We do a thing where we go around and say what we’re thankful for every single day. Anytime we’re at the table and because we want to create a culture of micro thankfulness. Not like, oh, I’m thankful that I got this huge gift or we went on this huge trip. But it’s like, oh, I’m thankful that we get to eat right now. Kinsley will say like, “Oh I’m thankful for Aslan, our dog and I got to pet him. He’s so soft.” Like it’s just random little things that you’re thankful for, creates a culture of that.
And then what’s the last one? There was one other one I was thinking of. I’m not sure I can remember, but essentially what I think guys is why this is important, is it doesn’t have to be big, it can be micro. And that’s actually where a lot of the power is. And then two, any study on like any other religions or people groups or whatever that have a high view of a table always … I mean that have a high view of family, always have a high view of the table. It’s the place where this stuff happens. It’s the place where this stuff, where you form a family identity, where you form a family culture and you’re playing the long game. So you’re thinking about what this is going to do over 20 years at the table, not what this is going to do in two days.
So whether that’s the Jewish people who obviously crush at the table and have an amazing theology of the table. Every single holiday they have is surrounded and taught through food and taught through the table. Whether that’s Amish people who have a high view of family, who, they always have three books at the table. It’s the Bible, a songbook because they sing songs together and then Martyrs Mirror, which is essentially their Fox’s Book Of Martyrs. And so they basically tell the story of the church, sing songs about the church, and then read about the Lord all the time at the table. There’s a bunch of little different things, but it’s very clear that there’s a connection between strong tables, strong family. So yeah, we hope you guys enjoyed that one. Take those tips. Take those small ones. Unless Jeremy, did you have anything else?
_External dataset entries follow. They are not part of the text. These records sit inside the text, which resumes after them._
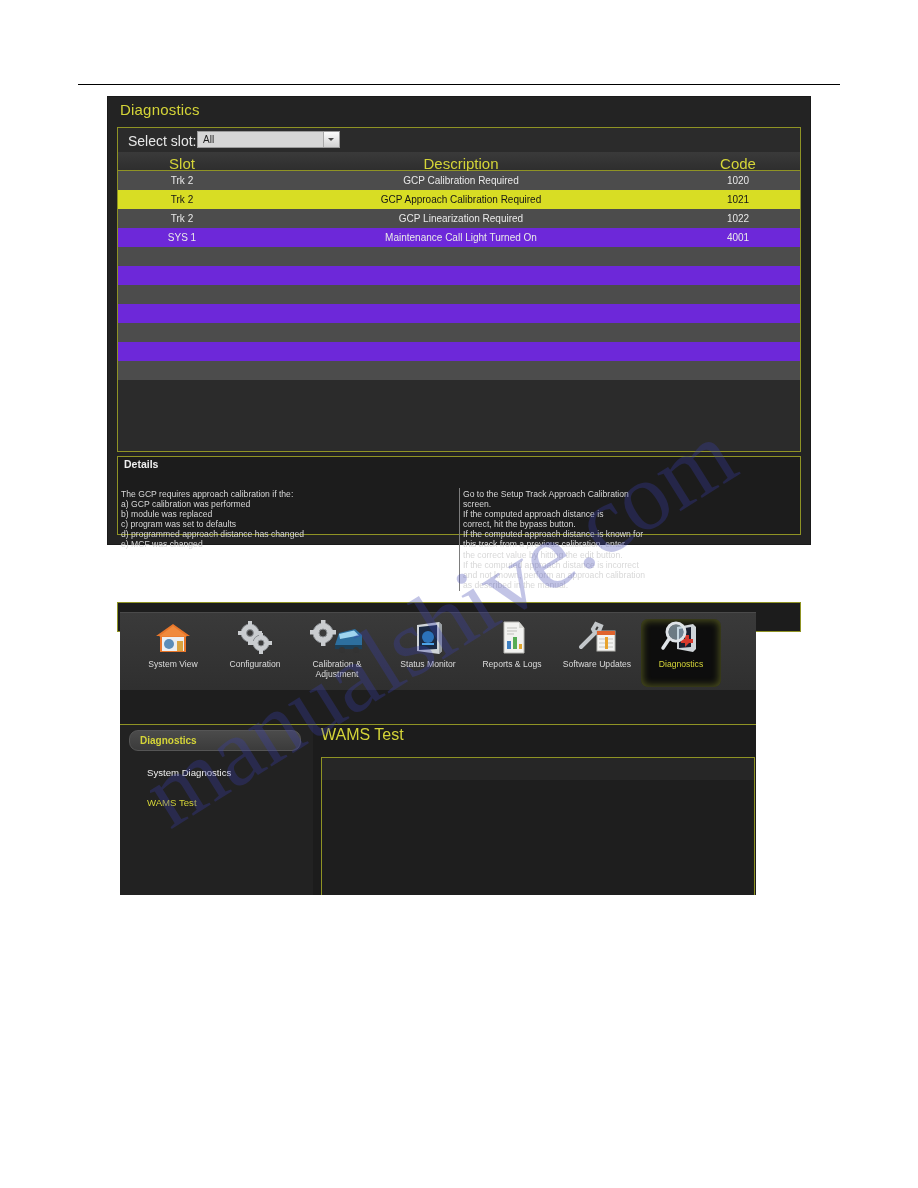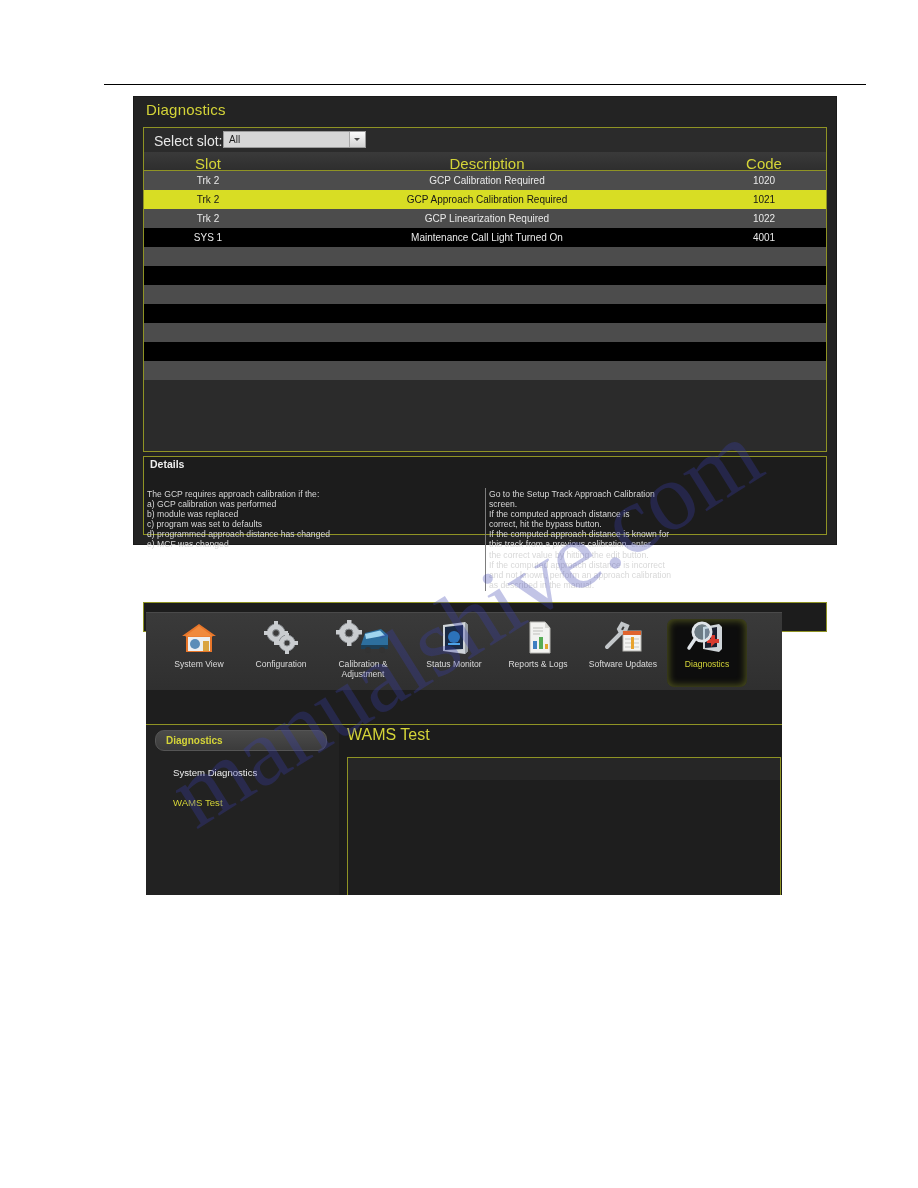--- a/index.html
+++ b/index.html
@@ -5,7 +5,7 @@
   html,body{margin:0;padding:0;background:#ffffff;}
   body{width:918px;height:1188px;position:relative;font-family:"Liberation Sans",sans-serif;overflow:hidden;}
 
-  .page{position:absolute;inset:0;background:#fff;margin-left:26px;}
+  .page{position:absolute;inset:0;background:#fff;}
 
   
   .top-rule{position:absolute;left:78px;top:84px;width:762px;height:0;border-top:1.4px solid #000;}

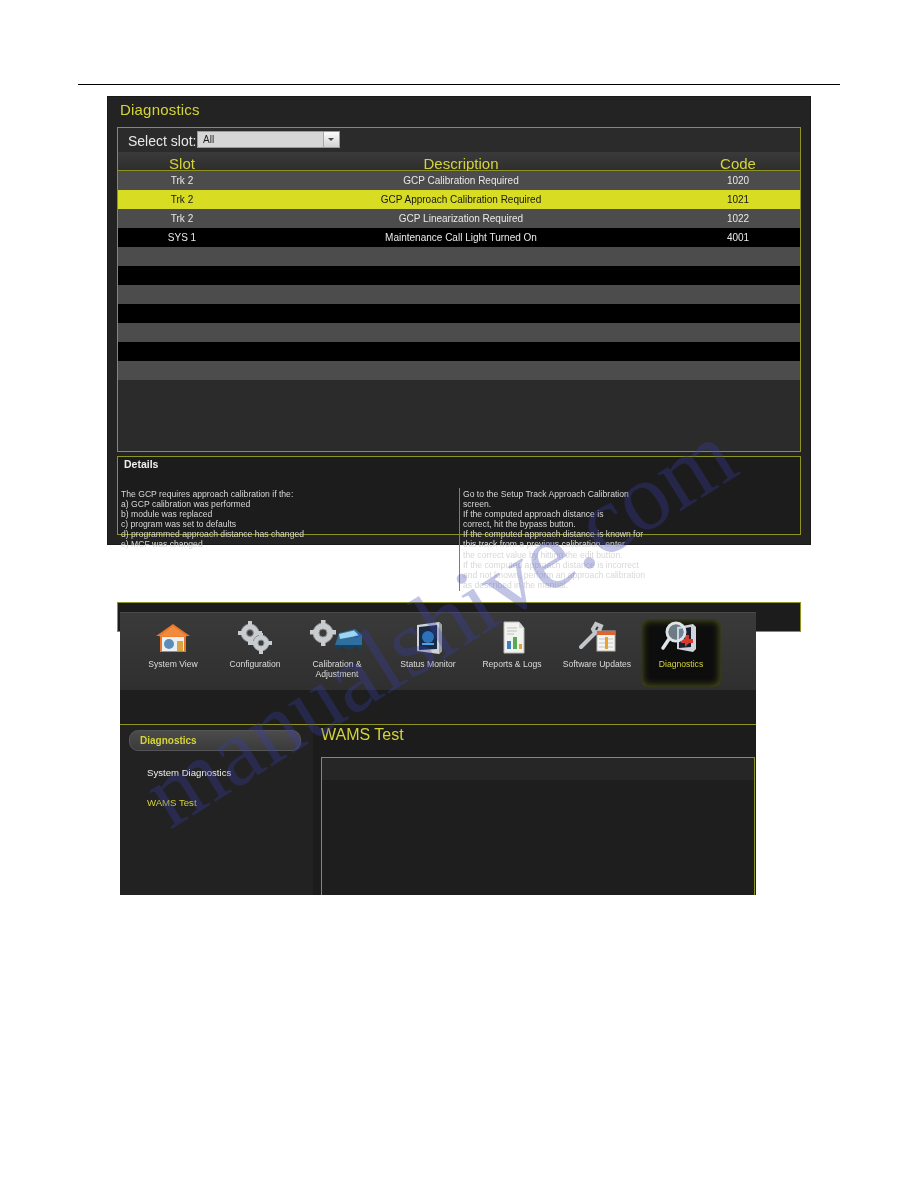--- a/index.html
+++ b/index.html
@@ -33,7 +33,7 @@
   .tbl-body{position:absolute;left:0;top:43px;width:100%;bottom:0;}
   .trow{position:relative;height:19px;}
   .trow.odd{background:#4c4c4c;}
-  .trow.even{background:#000000;}
+  .trow.even{background:#6d28d9;}
   .trow.sel{background:#d8dd24;}
   .trow span{position:absolute;top:4px;font-size:10px;color:#e9e9e9;text-align:center;}
   .trow.sel span{color:#161616;}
Yeah, just don’t be afraid to hold forth at the table a little bit. Don’t be domineering in a way that turns off your kids, but definitely they want to know what’s banging around inside of your head. They want to get close to that. And so I think it’s important that, that become a part of the culture. So what you’re thinking about, try to express, try to initiate and get into their heads, ask open ended questions. But be a leader of table discussions, like learn the skill of holding forth, being conversational, having deep discussions, bringing up good topics, leading the conversation somewhere meaningful. And man, that’s going to be a rich place. It’s where education really is founded I think in a lot of homes is around what happens at the table and you as a dad can really shape that.